Di Balai Pamungkas Yogyakarta, hening yang sarat makna menyelimuti ruang kebersamaan. Para prajurit dan purnawirawan Korem 072/Pamungkas kembali bersatu dalam satu ikatan kebanggaan dan keimanan. Peringatan HUT ke-65 Korem 072 yang dirangkaikan dengan Maulid Nabi Muhammad SAW bukanlah sekadar seremoni—ia adalah napas panjang dari perjalanan pengabdian yang tak pernah padam. Dipimpin oleh Brigjen TNI Yuniar Dwi Hantono, acara ini menegaskan bahwa kekuatan TNI tidak hanya bertumpu pada profesionalisme operasional, tetapi juga pada moral dan integritas yang berlandaskan ketakwaan. Kehadiran tokoh spiritual Gus Miftah semakin memperkuat pesan bahwa Spiritualitas Militer adalah fondasi kokoh dalam menjaga keutuhan bangsa, terutama bagi para purnawirawan yang telah lama mengabdikan diri di satuan ini.
Enam Dekade Mengabdi di Bumi Mataram
Enam puluh lima tahun perjalanan Korem 072/Pamungkas adalah catatan panjang pengabdian yang tak terputus dalam menjaga stabilitas wilayah Yogyakarta dan sekitarnya. Bagi para purnawirawan yang pernah berdinas, momen peringatan ini pasti mengingatkan pada berbagai operasi kemanusiaan, pembinaan teritorial, dan keberadaan mereka di tengah masyarakat yang telah membangun kemanunggalan yang kokoh. Pengabdian Yogyakarta ini telah mewarnai sejarah bangsa, dari masa penuh gejolak hingga era pembangunan seperti sekarang. Berikut adalah beberapa wujud nyata dari Kebersamaan TNI Rakyat yang menjadi tradisi satuan:
- Keterlibatan dalam operasi kemanusiaan saat bencana alam di DIY dan sekitarnya.
- Pembinaan teritorial yang memperkuat hubungan TNI dengan rakyat.
- Karya bakti dan program pemberdayaan masyarakat yang meningkatkan kesejahteraan.
- Peran aktif dalam menjaga stabilitas keamanan wilayah Yogyakarta.
Setiap langkah pengabdian ini merupakan bukti nyata bahwa tidak ada yang lebih membanggakan bagi seorang prajurit selain melihat senyum masyarakat yang terbantu oleh kehadiran TNI. Kenangan akan kerja keras dan pengorbanan di medan tugas menjadi warisan yang tak ternilai bagi generasi penerus.
Spiritualitas yang Menjadi Fondasi Moral Prajurit
Tradisi merayakan HUT Korem 072 dengan nuansa spiritual seperti ini merupakan warisan budaya yang memperkuat identitas prajurit sebagai abdi negara yang beriman.

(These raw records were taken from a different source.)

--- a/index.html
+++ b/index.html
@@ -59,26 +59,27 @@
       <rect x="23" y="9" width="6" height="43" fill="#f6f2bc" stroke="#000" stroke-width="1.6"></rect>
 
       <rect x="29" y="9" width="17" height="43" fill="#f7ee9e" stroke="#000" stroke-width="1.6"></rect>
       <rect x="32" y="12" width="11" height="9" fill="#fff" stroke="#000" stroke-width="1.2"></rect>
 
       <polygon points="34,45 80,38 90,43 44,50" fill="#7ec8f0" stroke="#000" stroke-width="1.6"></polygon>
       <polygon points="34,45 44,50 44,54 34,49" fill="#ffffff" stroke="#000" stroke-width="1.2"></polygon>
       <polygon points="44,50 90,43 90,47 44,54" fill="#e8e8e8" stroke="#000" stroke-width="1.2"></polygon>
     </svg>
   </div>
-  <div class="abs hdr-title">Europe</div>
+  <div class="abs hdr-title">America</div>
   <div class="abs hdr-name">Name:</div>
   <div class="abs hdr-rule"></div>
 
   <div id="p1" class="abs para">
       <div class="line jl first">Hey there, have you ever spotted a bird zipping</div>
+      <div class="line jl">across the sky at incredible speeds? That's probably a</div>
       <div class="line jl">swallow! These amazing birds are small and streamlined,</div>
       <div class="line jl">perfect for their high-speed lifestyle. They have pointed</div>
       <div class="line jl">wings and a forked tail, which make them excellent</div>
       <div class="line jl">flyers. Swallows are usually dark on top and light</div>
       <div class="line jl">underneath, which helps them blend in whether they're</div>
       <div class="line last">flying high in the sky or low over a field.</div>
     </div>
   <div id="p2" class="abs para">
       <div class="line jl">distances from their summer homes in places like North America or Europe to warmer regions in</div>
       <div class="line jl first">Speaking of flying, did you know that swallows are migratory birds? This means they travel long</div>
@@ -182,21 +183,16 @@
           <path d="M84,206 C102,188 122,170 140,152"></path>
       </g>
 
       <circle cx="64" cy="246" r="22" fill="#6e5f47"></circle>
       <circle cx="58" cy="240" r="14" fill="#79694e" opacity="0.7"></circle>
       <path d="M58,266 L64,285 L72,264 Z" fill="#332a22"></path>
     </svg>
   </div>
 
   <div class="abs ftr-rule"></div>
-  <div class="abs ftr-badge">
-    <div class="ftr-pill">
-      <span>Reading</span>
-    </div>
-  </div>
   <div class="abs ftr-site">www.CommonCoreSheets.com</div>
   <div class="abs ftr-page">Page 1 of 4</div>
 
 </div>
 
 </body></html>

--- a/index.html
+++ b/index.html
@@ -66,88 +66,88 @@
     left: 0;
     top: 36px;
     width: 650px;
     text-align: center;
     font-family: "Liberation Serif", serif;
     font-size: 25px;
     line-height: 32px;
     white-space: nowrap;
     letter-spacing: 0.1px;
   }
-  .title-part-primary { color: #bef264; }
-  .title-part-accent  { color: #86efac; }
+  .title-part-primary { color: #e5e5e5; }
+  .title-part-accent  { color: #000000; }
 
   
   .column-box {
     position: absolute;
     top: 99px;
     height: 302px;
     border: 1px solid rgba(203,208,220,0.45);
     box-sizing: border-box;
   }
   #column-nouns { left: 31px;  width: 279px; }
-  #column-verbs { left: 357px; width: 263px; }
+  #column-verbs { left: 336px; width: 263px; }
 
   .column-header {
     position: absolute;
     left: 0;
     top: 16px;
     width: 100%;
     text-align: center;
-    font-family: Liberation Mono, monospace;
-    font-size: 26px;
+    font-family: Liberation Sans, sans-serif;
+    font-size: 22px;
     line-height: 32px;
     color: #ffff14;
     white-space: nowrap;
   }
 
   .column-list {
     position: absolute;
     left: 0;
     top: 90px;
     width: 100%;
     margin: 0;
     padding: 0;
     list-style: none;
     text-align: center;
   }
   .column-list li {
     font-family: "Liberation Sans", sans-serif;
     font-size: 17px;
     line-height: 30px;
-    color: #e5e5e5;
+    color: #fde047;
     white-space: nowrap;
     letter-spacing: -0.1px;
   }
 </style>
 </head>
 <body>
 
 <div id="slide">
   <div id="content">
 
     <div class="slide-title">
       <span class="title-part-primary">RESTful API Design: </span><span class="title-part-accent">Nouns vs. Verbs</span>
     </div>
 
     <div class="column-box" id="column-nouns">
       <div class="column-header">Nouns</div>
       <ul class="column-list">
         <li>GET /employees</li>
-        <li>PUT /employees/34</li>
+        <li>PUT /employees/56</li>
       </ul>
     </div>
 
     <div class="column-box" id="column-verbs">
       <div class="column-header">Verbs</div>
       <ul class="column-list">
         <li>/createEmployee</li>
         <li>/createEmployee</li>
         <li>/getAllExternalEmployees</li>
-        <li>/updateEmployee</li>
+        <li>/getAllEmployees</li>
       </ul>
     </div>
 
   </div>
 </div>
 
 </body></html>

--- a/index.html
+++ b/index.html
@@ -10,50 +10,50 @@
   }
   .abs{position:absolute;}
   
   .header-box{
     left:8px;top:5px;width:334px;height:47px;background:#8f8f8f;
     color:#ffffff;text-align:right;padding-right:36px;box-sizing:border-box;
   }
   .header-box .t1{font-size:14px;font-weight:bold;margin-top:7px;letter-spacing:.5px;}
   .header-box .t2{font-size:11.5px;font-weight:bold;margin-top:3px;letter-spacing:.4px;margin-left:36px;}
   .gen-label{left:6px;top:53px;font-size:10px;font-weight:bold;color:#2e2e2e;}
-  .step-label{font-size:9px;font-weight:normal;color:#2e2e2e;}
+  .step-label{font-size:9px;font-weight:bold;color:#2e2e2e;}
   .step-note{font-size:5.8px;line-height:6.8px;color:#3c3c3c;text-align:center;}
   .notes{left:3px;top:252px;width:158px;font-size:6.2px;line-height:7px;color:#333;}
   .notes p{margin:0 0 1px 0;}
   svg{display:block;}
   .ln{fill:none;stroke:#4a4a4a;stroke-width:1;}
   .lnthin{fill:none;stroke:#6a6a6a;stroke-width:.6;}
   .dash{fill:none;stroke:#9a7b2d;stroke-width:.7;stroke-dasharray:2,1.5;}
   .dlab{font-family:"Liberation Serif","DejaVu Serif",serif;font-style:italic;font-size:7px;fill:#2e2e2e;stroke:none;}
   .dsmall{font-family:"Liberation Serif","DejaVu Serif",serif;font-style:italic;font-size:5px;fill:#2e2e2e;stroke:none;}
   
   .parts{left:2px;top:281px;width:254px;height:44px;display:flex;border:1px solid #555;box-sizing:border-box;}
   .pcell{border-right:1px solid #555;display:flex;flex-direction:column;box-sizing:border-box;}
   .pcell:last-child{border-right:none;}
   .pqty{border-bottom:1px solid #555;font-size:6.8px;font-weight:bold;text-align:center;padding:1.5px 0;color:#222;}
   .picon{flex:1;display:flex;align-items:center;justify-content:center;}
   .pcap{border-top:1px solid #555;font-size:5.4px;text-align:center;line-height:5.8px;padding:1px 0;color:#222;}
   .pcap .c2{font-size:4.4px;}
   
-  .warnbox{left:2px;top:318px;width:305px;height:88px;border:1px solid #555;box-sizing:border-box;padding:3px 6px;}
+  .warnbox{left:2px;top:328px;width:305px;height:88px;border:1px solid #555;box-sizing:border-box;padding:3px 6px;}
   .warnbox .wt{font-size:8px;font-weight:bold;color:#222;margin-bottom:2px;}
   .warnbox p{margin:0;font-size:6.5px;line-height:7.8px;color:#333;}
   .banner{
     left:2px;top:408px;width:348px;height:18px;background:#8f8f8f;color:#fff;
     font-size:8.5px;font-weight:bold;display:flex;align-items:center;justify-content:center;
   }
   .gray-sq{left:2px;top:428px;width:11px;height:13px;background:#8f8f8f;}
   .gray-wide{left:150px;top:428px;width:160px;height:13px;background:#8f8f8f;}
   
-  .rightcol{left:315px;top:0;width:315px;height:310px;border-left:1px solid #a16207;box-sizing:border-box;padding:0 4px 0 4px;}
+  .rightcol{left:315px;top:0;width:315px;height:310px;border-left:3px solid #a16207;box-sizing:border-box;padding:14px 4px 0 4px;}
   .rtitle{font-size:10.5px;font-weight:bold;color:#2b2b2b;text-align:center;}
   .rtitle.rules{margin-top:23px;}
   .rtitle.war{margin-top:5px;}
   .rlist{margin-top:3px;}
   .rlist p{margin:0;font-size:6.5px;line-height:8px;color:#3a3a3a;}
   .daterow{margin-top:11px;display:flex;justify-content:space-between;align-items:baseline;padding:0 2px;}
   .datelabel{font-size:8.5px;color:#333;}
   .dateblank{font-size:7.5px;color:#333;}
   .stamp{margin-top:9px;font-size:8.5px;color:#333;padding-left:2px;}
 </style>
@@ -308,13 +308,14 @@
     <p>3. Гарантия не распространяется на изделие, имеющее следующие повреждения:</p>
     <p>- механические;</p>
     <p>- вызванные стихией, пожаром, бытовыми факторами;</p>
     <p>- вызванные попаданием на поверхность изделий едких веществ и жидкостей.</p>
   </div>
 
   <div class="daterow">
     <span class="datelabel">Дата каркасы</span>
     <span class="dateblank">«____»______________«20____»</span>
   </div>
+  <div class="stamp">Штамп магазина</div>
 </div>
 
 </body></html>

Di tengah dinamika tugas yang berat, nilai-nilai keagamaan menjadi kompas moral yang menjaga prajurit tetap teguh pada sumpahnya. Kehadiran Gus Miftah dalam peringatan Maulid Nabi SAW tidak hanya menambah khidmat, tetapi juga mengingatkan bahwa setiap prajurit adalah hamba Tuhan yang harus senantiasa mengedepankan kebijaksanaan dan kasih sayang dalam setiap tindakan. Spiritualitas Militer bukanlah sekadar formalitas, melainkan napas yang menghidupkan semangat pengabdian. Syukuran yang penuh makna ini menjadi momentum untuk merefleksikan kembali kontribusi Korem 072/Pamungkas selama lebih dari enam dekade dalam membangun bangsa.
Untuk para purnawirawan yang pernah mengabdi di Korem 072/Pamungkas, peringatan ini adalah penghargaan atas setiap tetes keringat dan lantunan doa yang telah dipersembahkan bagi bangsa dan negara. Semoga semangat pengabdian ini terus menyala, menjadi warisan yang menginspirasi generasi penerus. Di setiap sudut kenangan, tergurat jelas kebesaran hati dan kesetiaan yang tak pernah pudar. Hormat kami setinggi-tingginya kepada para purnawirawan yang telah menjadi pilar kokoh Negara Kesatuan Republik Indonesia.